Pedro soltó una carcajada.


—Los propietarios no tenían buen ojo para el diseño.


—Ya, pero tú llevas aquí varios días y aún no las has quitado.


—He estado pensando en otras cosas.


En realidad, ni siquiera se había dado cuenta. Cuando se reunió con su hermana encontró la mitad de las cortinas tiradas en el suelo.


—A mí me gustan.


—De eso nada.


Elena quitó todas las cortinas y miró alrededor. El interior tenía un aspecto mucho más luminoso.


—No está mal. Incluso empiezan a gustarme los sofás de color mostaza.


—Los dormitorios están por aquí.


—¡Por el amor de Dios, alguien ha despellejado una vaca y la ha metido en tu dormitorio!


—Querrás decir tu dormitorio. El mío es el otro.


—De eso nada. La que pagó su mitad antes elige habitación.


Elena abrió la otra puerta y lanzó un alarido.


—¡Es morado, con una alfombra de color lima! Alucinante, de verdad. Esto no es un yate, es una discoteca. No puedo creer que lo hayas comprado.


—Llevaba algún tiempo en el mercado —dijo Pedro—. ¿No te gusta? A mí sí.


—Esto me supera. Conozco mis límites y necesito a Ruby.


—Pero navega bien, como un ángel.


—Pues venga, vamos a probarlo.


Acabaron en la isla Green, nadando hasta la playa por la tarde.

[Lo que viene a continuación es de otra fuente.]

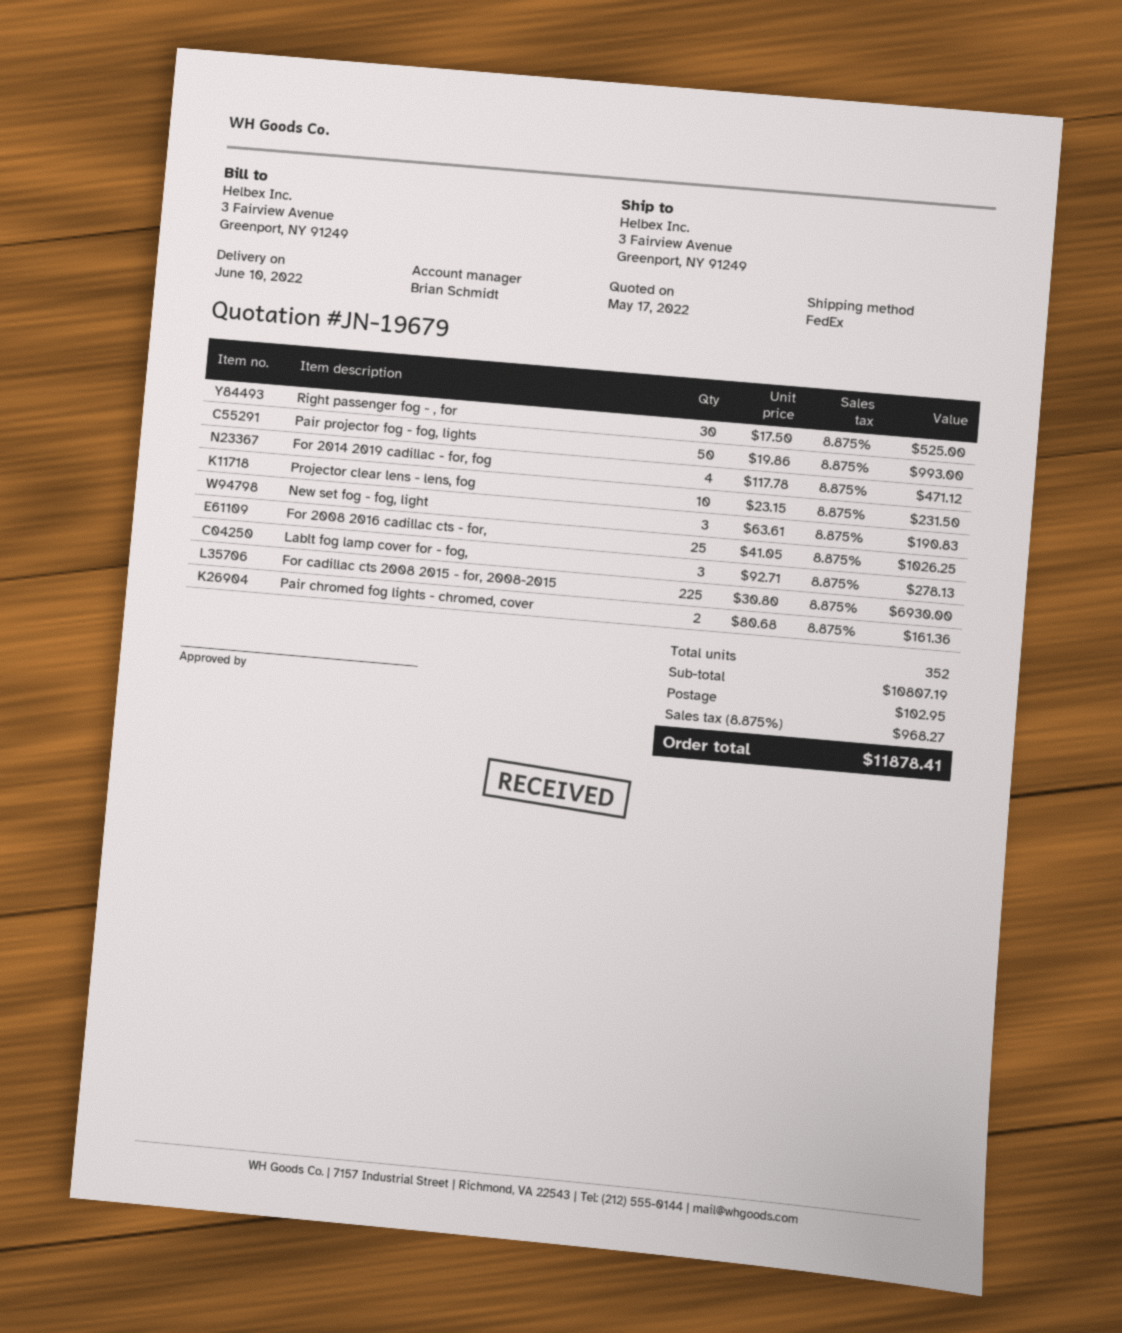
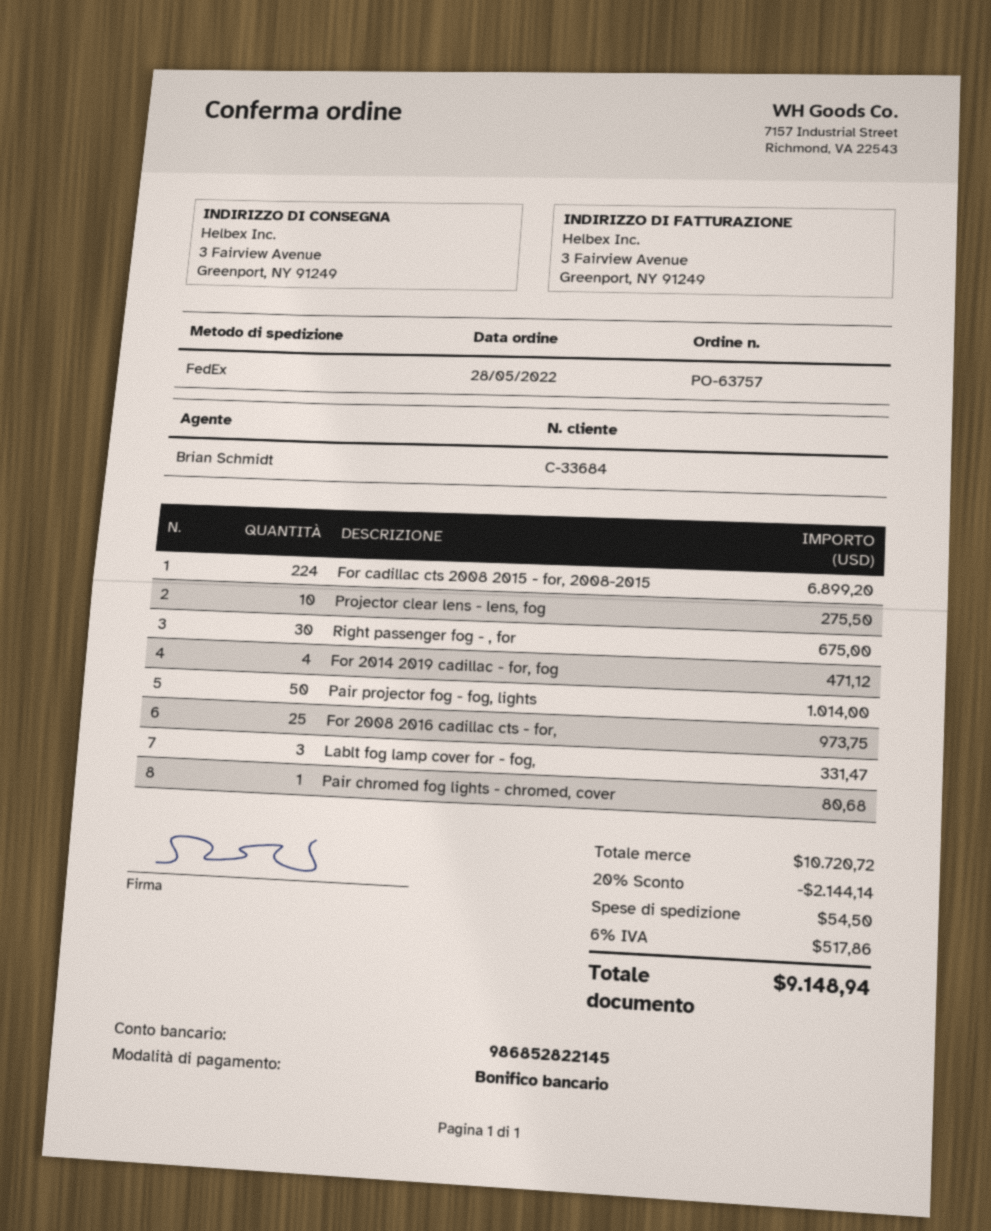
Right passenger fog - , for: 30 for 525.00 -> 30 for 675.00
Pair projector fog - fog, lights: 50 for 993.00 -> 50 for 1014.00
Projector clear lens - lens, fog: 10 for 231.50 -> 10 for 275.50
New set fog - fog, light: 3 for 190.83 -> none
For 2008 2016 cadillac cts - for,: 25 for 1026.25 -> 25 for 973.75
Lablt fog lamp cover for - fog,: 3 for 278.13 -> 3 for 331.47
For cadillac cts 2008 2015 - for, 2008-2015: 225 for 6930.00 -> 224 for 6899.20
Pair chromed fog lights - chromed, cover: 2 for 161.36 -> 1 for 80.68
subtotal: 10807.19 -> 10720.72
discount: none -> 20% = 2144.14
shipping: 102.95 -> 54.50
tax: 8.875% = 968.27 -> 6% = 517.86
total: 11878.41 -> 9148.94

Elena se tumbó en la arena, dejándose acariciar por las olas, y Pedro se sentó a su lado, sorprendido por la paz interior que había encontrado en los últimos días tras dejar su trabajo y acostarse con una mujer en la que no podía dejar de pensar.


—¿Qué te parece Paula Chaves?


Elena levantó la cabeza.


—¿En qué sentido?


—Para mí.


—Bueno, no es tonta.


—¿Pero?


—¿Es posible para alguien en su puesto tener una relación decente o salir con alguien que ya no esté en ese mundo?


—No lo sé.


—¿Esa es la clase de relación que quieres?


Pedro se encogió de hombros.


—La verdad es que no lo sé.


—Tienes que ponerte en contacto con tus sentimientos.


—Dice la mujer que ha pasado diez años ignorando los suyos en lo que se refiere al amor.


—Bueno, yo soy lenta. ¿Qué se le va a hacer?


—No eres lenta.


—Te he echado de menos y me alegro mucho de que hayas vuelto —murmuró Elena entonces—. Y también me alegro de que muestres interés por una mujer, aunque no esté segura de que ella pueda darte lo que necesitas.


—¿Y qué necesito?


—Alguien que pueda estar a tu lado, que te apoye de manera incondicional, pero eso es mucho pedir porque yo sé hasta dónde puedes llegar con la gente a la que quieres.


Pedro miró el cielo, pensativo.


—Me gusta. Hay algo especial en ella.


—Bueno, pues ya me contarás cómo va el asunto.


—Eso no sería muy caballeroso.


—No, pero me lo contarás de todos modos.


Pedro no tuvo que volverse para saber que estaba sonriendo.